_Task objective_:
Pull each line holding the word "bool" from the data.

● ● ● ●

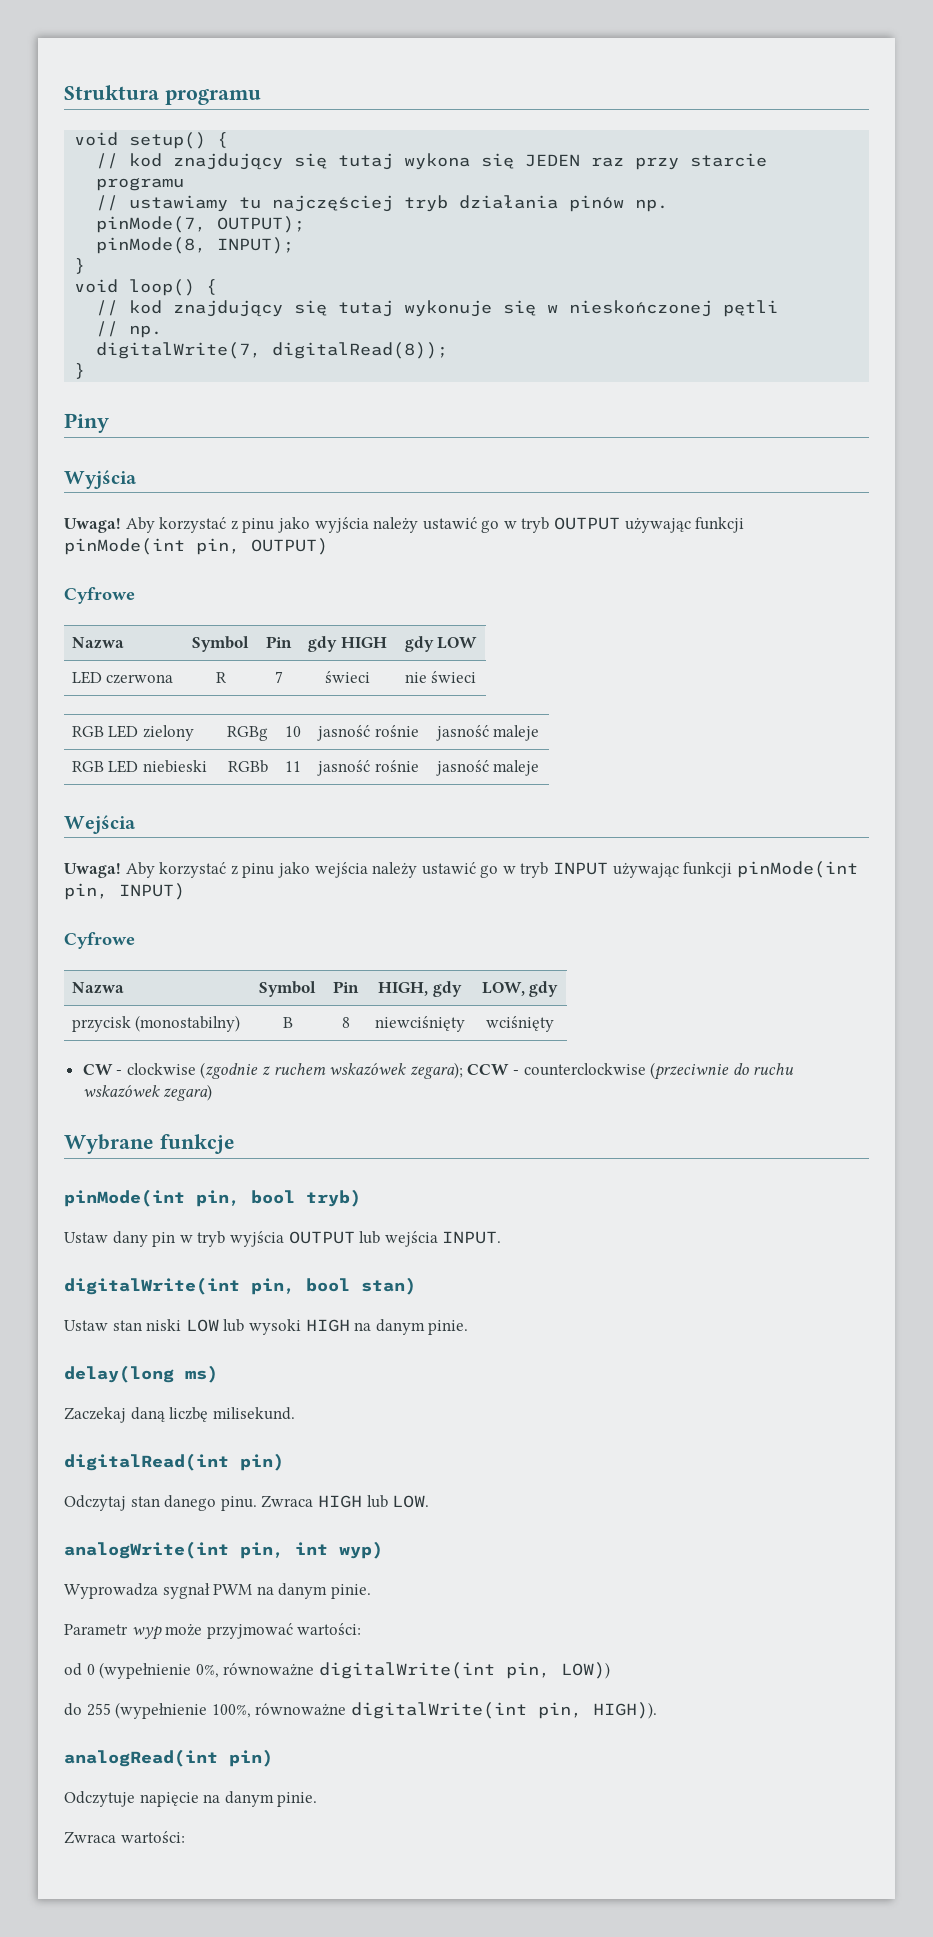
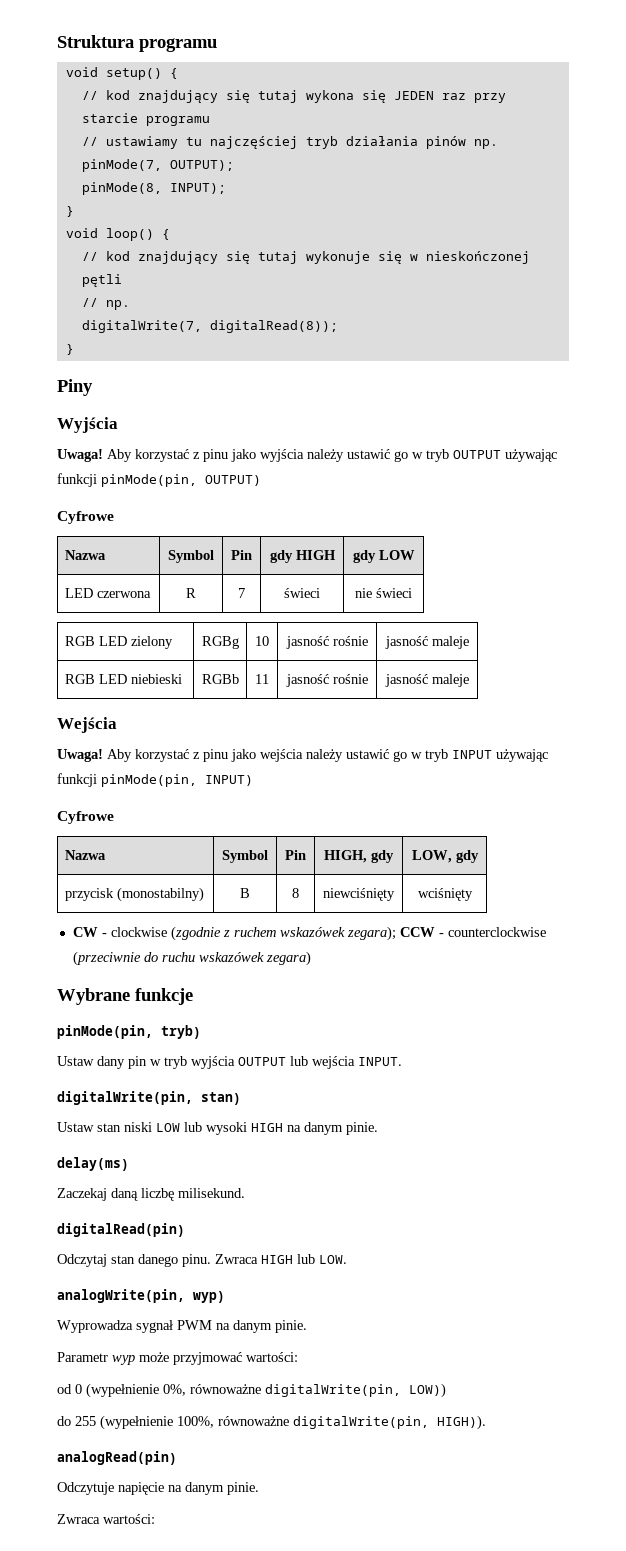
[64,538,240,555] pinMode(int pin, -> [101,474,197,487] pinMode(pin,
[736,861,858,878] [64,883,108,900] pinMode(int pin, -> [101,774,197,787] pinMode(pin,
[64,1189,295,1207] pinMode(int pin, bool -> [57,1025,153,1039] pinMode(pin,
[64,1277,350,1295] digitalWrite(int pin, bool -> [57,1091,193,1105] digitalWrite(pin,
[64,1365,218,1383] delay(long ms) -> [57,1157,129,1171] delay(ms)
[64,1453,284,1471] digitalRead(int pin) -> [57,1223,185,1237] digitalRead(pin)
[64,1541,328,1559] analogWrite(int pin, int -> [57,1289,185,1303] analogWrite(pin,
[318,1662,550,1679] digitalWrite(int pin, -> [265,1384,401,1397] digitalWrite(pin,
[350,1702,582,1719] digitalWrite(int pin, -> [293,1416,429,1429] digitalWrite(pin,
[64,1749,273,1767] analogRead(int pin) -> [57,1451,177,1465] analogRead(pin)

● ● ● ●

_Task result_:
[64,1189,295,1207] pinMode(int pin, bool -> [57,1025,153,1039] pinMode(pin,
[64,1277,350,1295] digitalWrite(int pin, bool -> [57,1091,193,1105] digitalWrite(pin,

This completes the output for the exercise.